↓↓↓

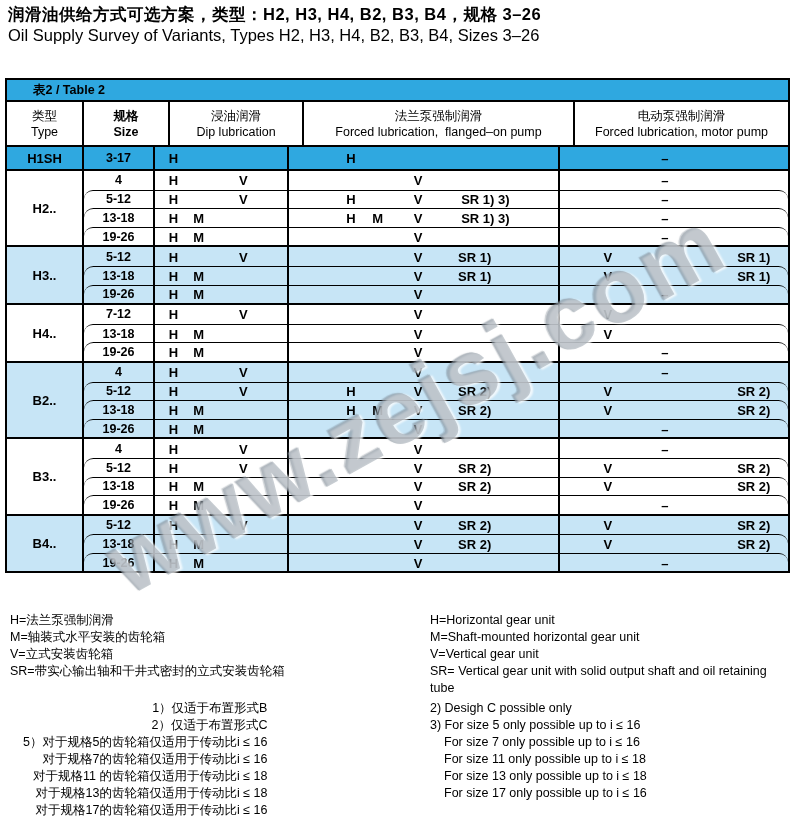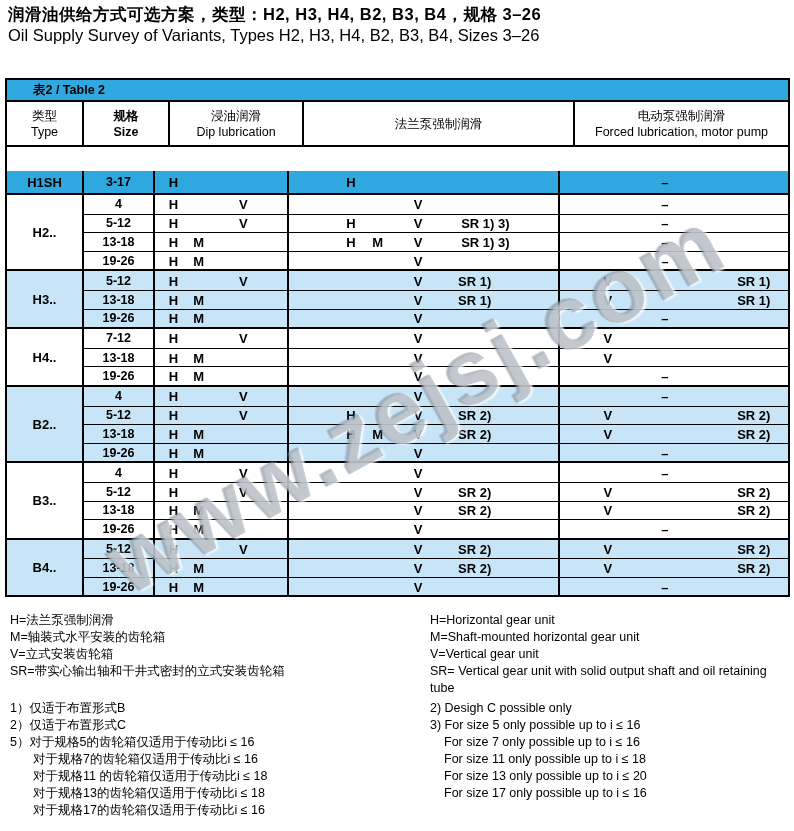"Forced lubrication, flanged–on pump" span.en { html: none -> <span>Forced lubrication, flanged–on pump</span> }
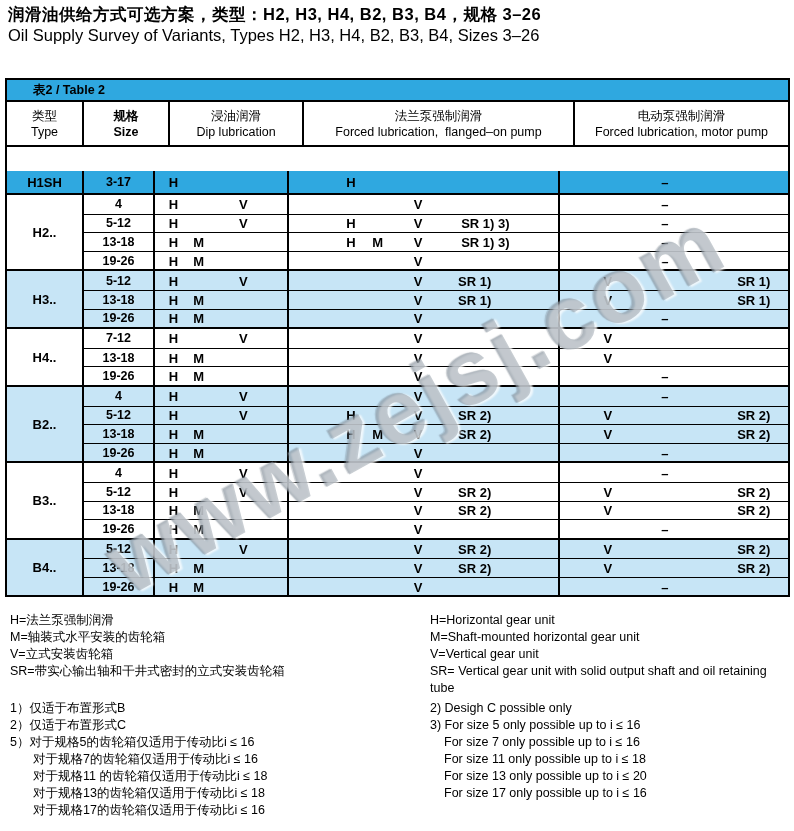"H1SH" .tgroup.bright { margin-top: 24px -> none }
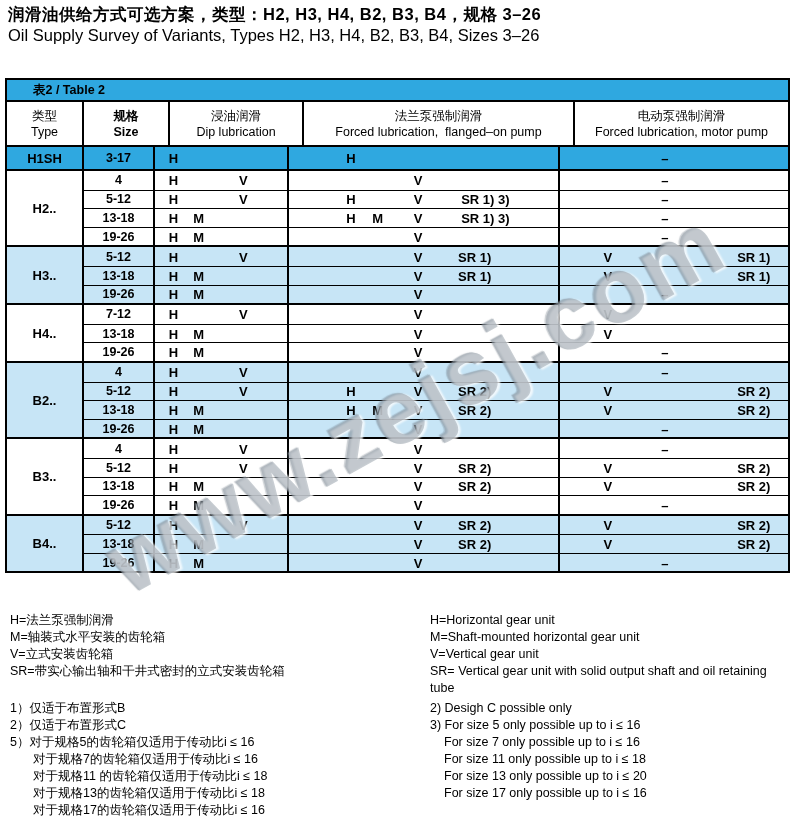"3-17" .trow { border-radius: none -> 11px }
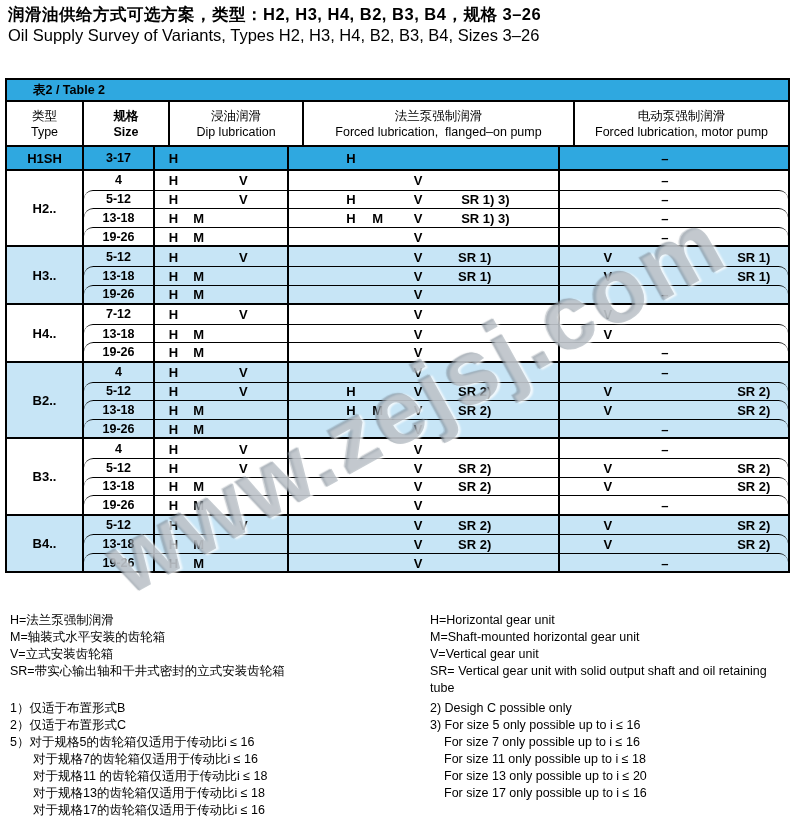"1）仅适于布置形式B" #notes-zh { text-align: none -> right }
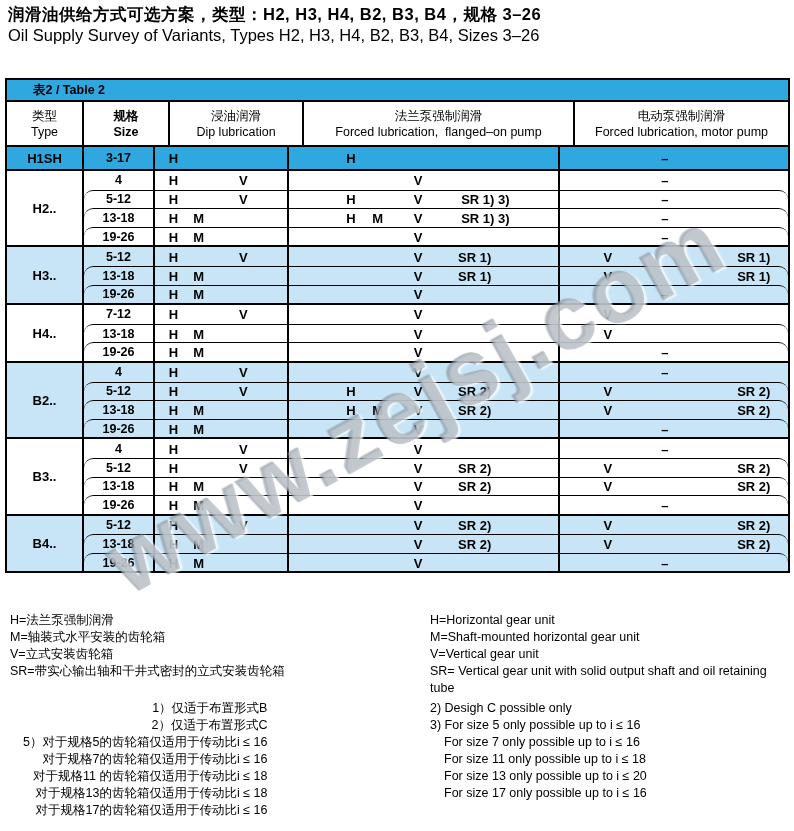"For size 13 only possible" div.note-line { text: 20 -> 18 }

↑↑↑

> _Task to complete_:
Every line above should be reproduced exactly, please, with no pictures included.

> _Reply to the task_:
"Forced lubrication, flanged–on pump" span.en { html: none -> <span>Forced lubrication, flanged–on pump</span> }
"H1SH" .tgroup.bright { margin-top: 24px -> none }
"3-17" .trow { border-radius: none -> 11px }
"1）仅适于布置形式B" #notes-zh { text-align: none -> right }
"For size 13 only possible" div.note-line { text: 20 -> 18 }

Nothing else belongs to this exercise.